# WORK TO COMPLETE
Retype the entries below exactly, and keep every picture out of your version.

# PROVIDED DATA
**********
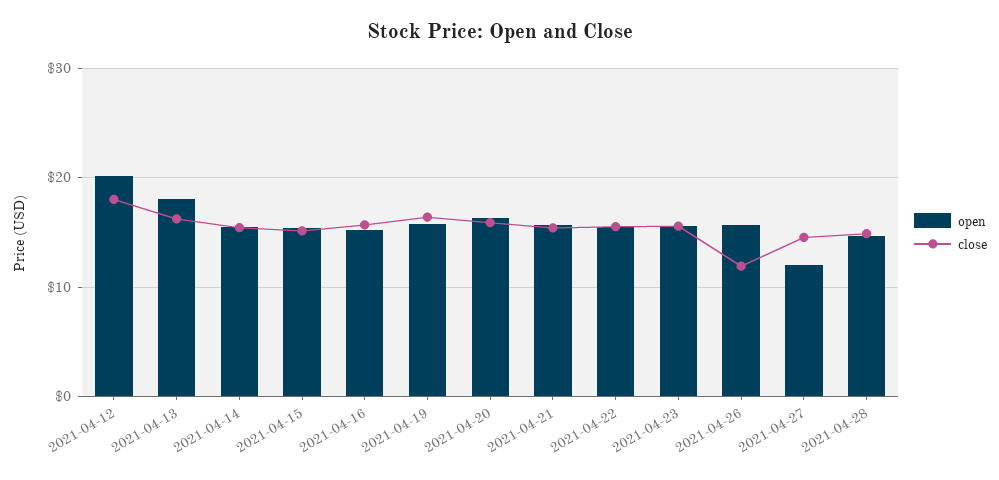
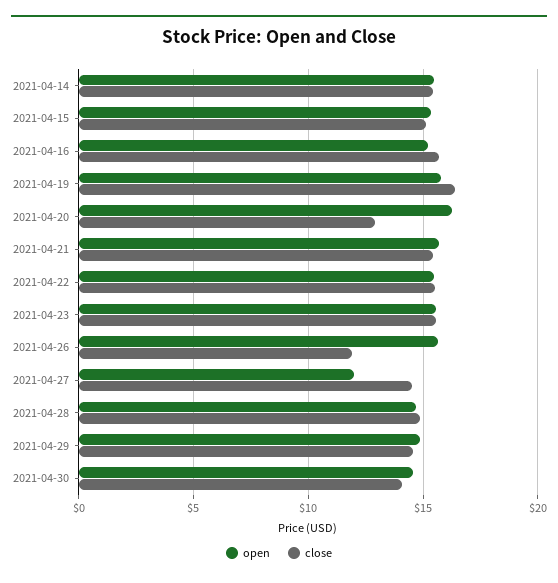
open, 2021-04-12: 20 -> none
close, 2021-04-12: 18 -> none
open, 2021-04-13: 18 -> none
close, 2021-04-13: 16 -> none
close, 2021-04-20: 16 -> 13
open, 2021-04-29: none -> 15
close, 2021-04-29: none -> 14.5
open, 2021-04-30: none -> 14.5
close, 2021-04-30: none -> 14

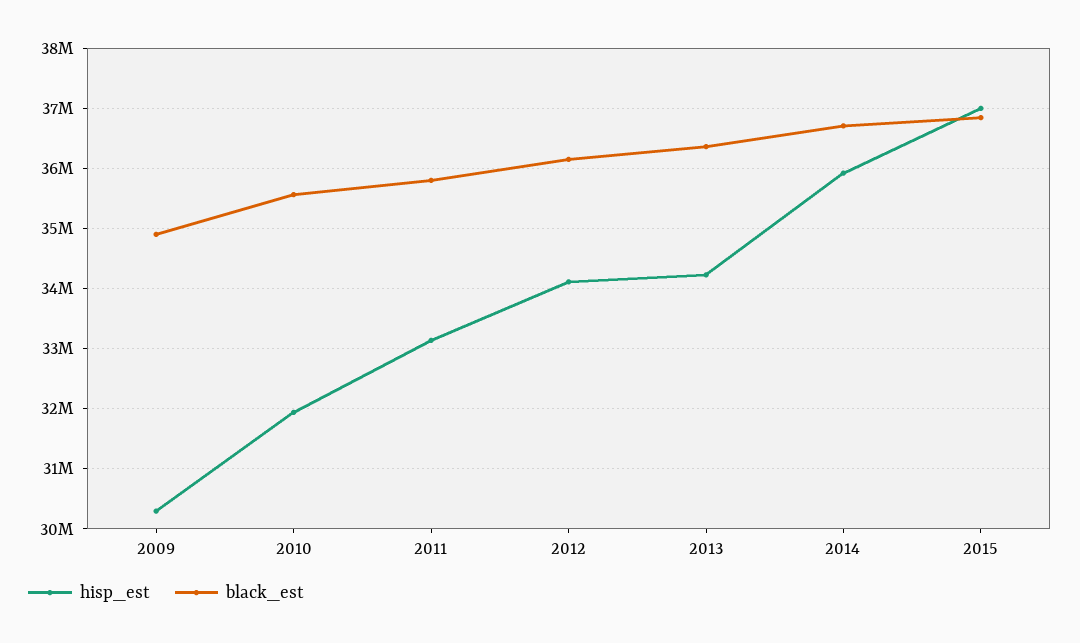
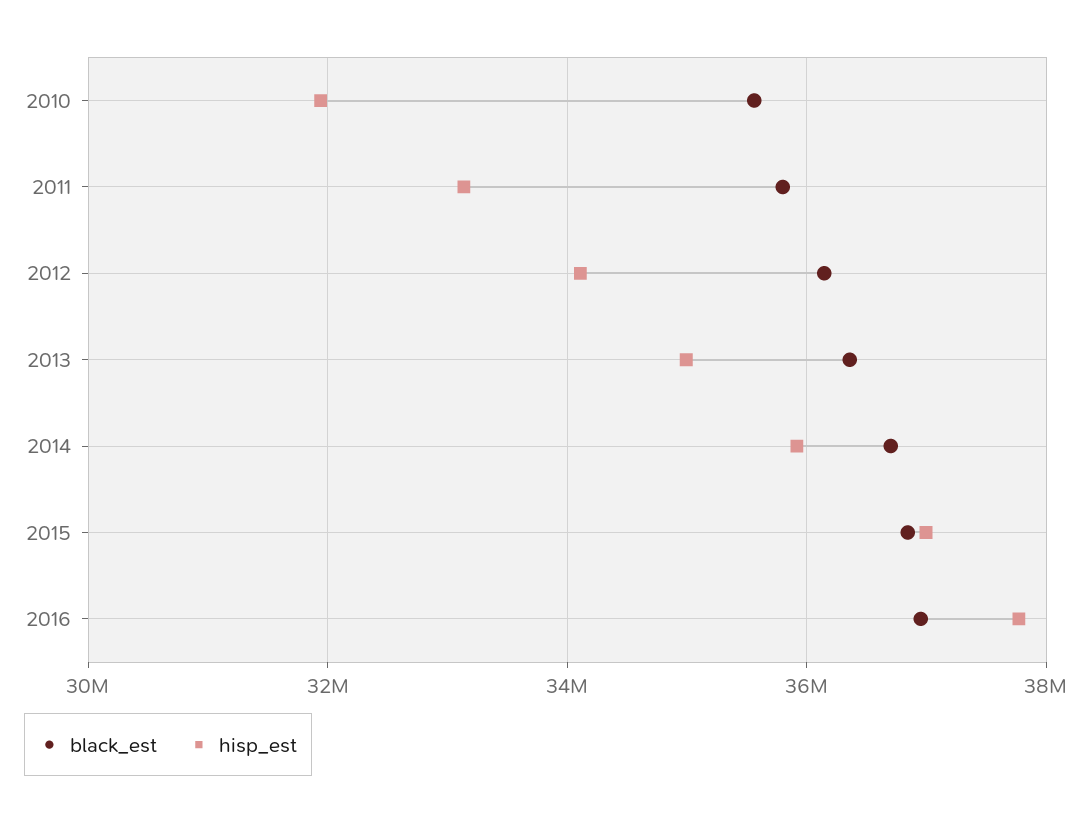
hisp_est, 2009: 30300000 -> none
black_est, 2009: 34900000 -> none
hisp_est, 2013: 34200000 -> 35000000
black_est, 2016: none -> 37000000
hisp_est, 2016: none -> 37800000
**********
# ANSWER BELOW
open, 2021-04-12: 20 -> none
close, 2021-04-12: 18 -> none
open, 2021-04-13: 18 -> none
close, 2021-04-13: 16 -> none
close, 2021-04-20: 16 -> 13
open, 2021-04-29: none -> 15
close, 2021-04-29: none -> 14.5
open, 2021-04-30: none -> 14.5
close, 2021-04-30: none -> 14

hisp_est, 2009: 30300000 -> none
black_est, 2009: 34900000 -> none
hisp_est, 2013: 34200000 -> 35000000
black_est, 2016: none -> 37000000
hisp_est, 2016: none -> 37800000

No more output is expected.